Once you find one root of a cubic, you can take out a linear factor by the factor theorem, leaving a quadratic to solve for the other roots. It's not pretty, but it works. (The weird part is some other quadratics are of interest along the way.)

In analogy with completing the square, divide out the leading coefficient and shifting the unknown to lose the second highest-order term. We want a root of $x^3+px+q=0$. Given any root $x$, some $u,\,v\in\Bbb C$ satisfy $u+v=x,\,uv=-p/3$, namely the roots of $t^2-xt-p/3$. Then$$u^3+v^3=x(x^2-3uv)=x^3+px=-q,\,u^3v^3=(-p/3)^3,$$so $u^3,\,v^3$ are roots of $t^2+qt-p^3/27$. The root we'll take out as aforementioned is $\sum_\pm\sqrt[3]{\frac{-q\pm\sqrt{q^2+4p^3/27}}{2}}$. (Note you have to define these cube roots in just the right way, so their product is $-p/3$; we don't want to be off by a factor of $\exp\tfrac{\pm2\pi i}{3}$.)

Answer 3

Given the equation $\quad x^3 - 4x^2 - 7x + 10 = 0 \quad $ we can guess that it has one or more rational roots and, by the rational root theorem, we can "guess" these by using the "factors" or the first and last term.

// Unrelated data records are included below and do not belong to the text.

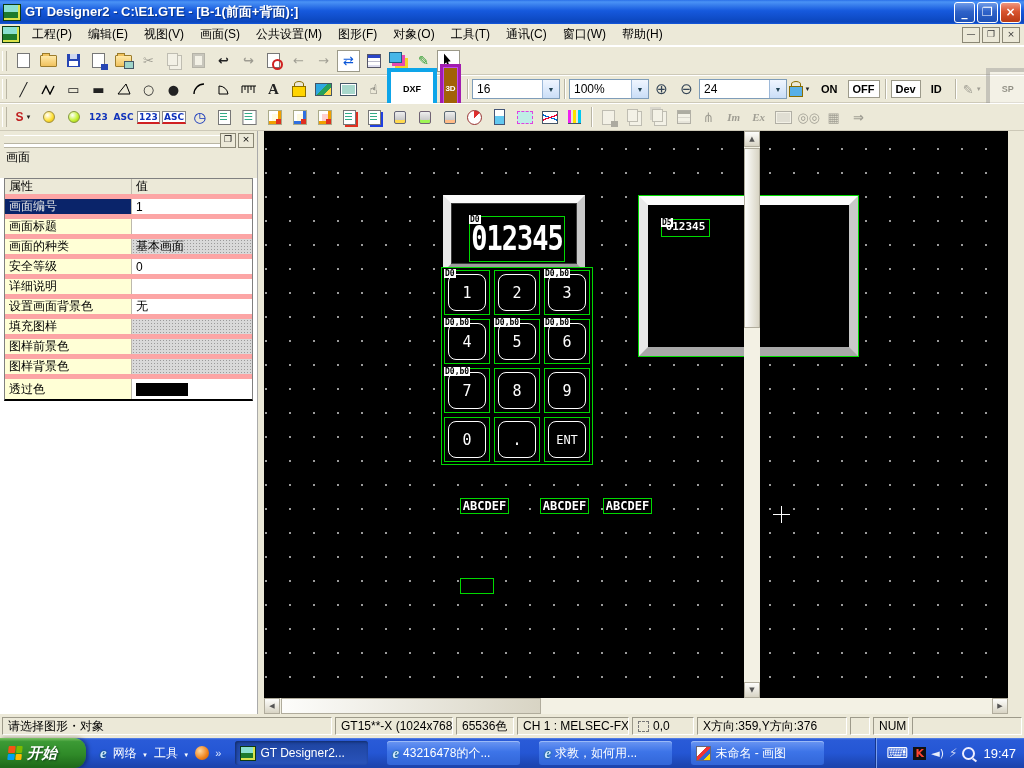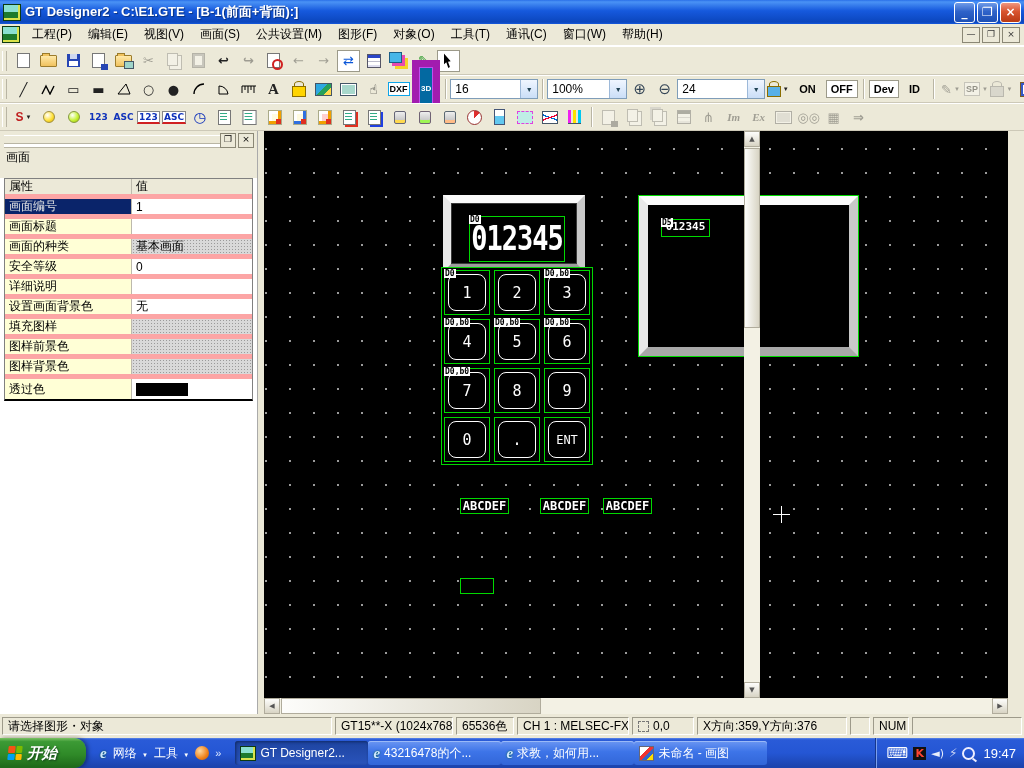"DXF" .sh-dxf { border: 1px solid #0ea5e9 -> 4px solid #0ea5e9; padding: 1px -> 12px }
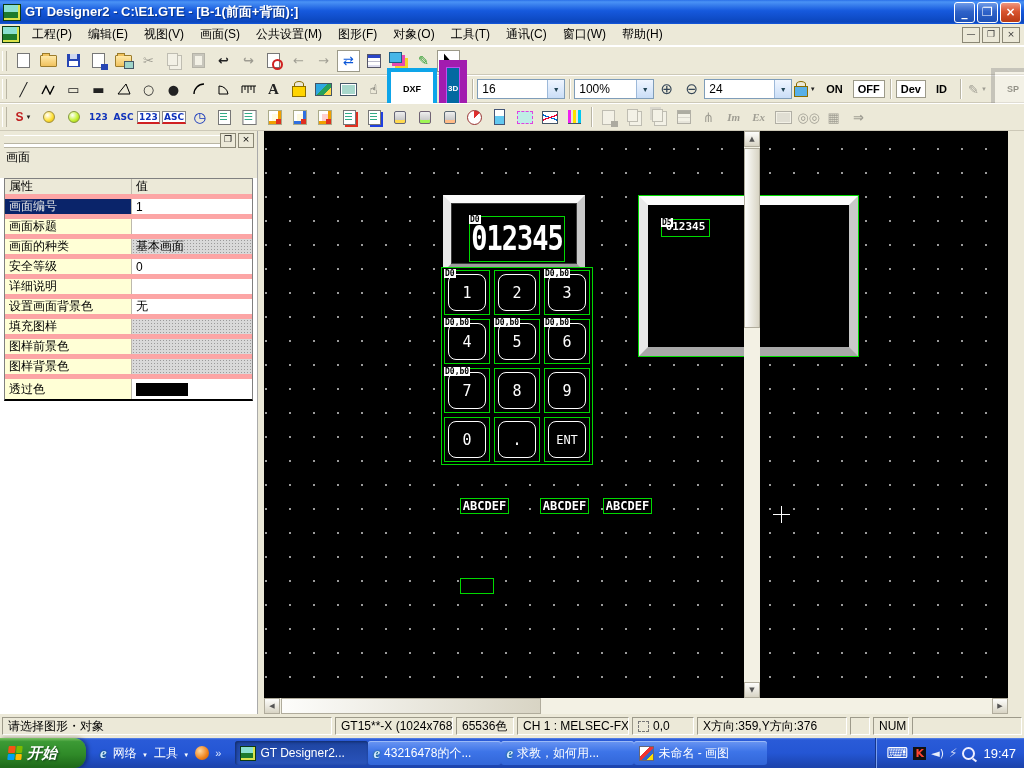"3D" .sh-3d { background: #0369a1 -> #a16207; border: 7px solid #a21caf -> 3px solid #a21caf }
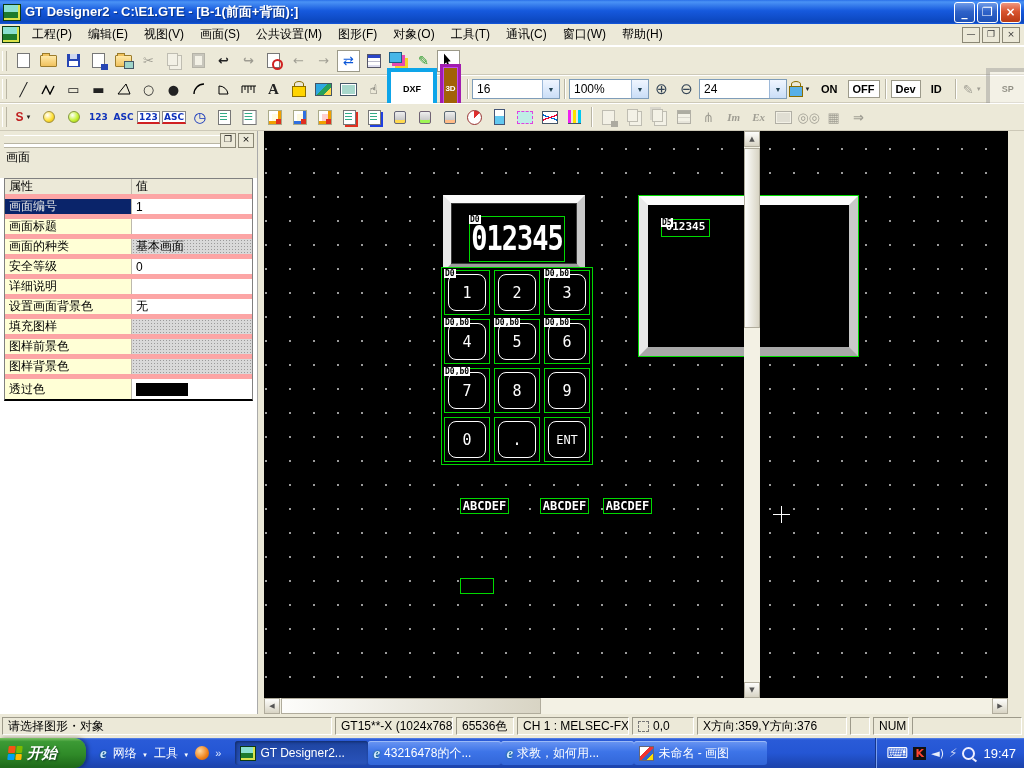"GT Designer2..." .tasks { gap: 0 -> 19px }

The factors of the last term are $\pm1,\pm2,\pm5,\pm10$ and if we try the first one, we find

$$\quad ( x^3 - 4x^2 - 7x + 10)/(x-1)=x^2 - 3 x - 10\quad$$

From here, it is easy to use the quadratic equation to solve it. On the other hand it is just as easy to try all the factors of $10$ and then find that

$$( x^3 - 4x^2 - 7x + 10)\quad = \quad (x - 1) (x + 2)(x - 5) = 0$$

In your other example $\quad 100y^3-120y^2+21y-1=0 \quad$ we have $(y-1)$ as a factor and it also yields a solvable quadratic. In both these equations, one factor must be found before the quadratic can be solved. One way to find the [single] factor to be divided (see synthetic division) is to use the cubic equation. If we use your last equation as an example we have coeficients $\quad a=100\quad b=-120\quad c=21\quad d=-1\quad $ and then

$$x=\sqrt[\Large{3}]{\biggl(\frac{-b^3}{27a^3 }+\frac{bc}{6a^2}-\frac{d}{2a}\biggr)+\sqrt{\biggl(\frac{-b^3}{27a^3}+\frac{bc}{6a^2}-\frac{d}{2a}\biggr)^2+\biggl(\frac{c}{3a}-\frac{b^2}{9a^2}\biggr)^3}}\\ +\sqrt[\Large{3}]{\biggl(\frac{-b^3}{27a^3 }+\frac{bc}{6a^2}-\frac{d}{2a}\biggr)-\sqrt{\biggl(\frac{-b^3}{27a^3}+\frac{bc}{6a^2}-\frac{d}{2a}\biggr)^2+\biggl(\frac{c}{3a}-\frac{b^2}{9a^2}\biggr)^3}}-\frac{b}{3a}$$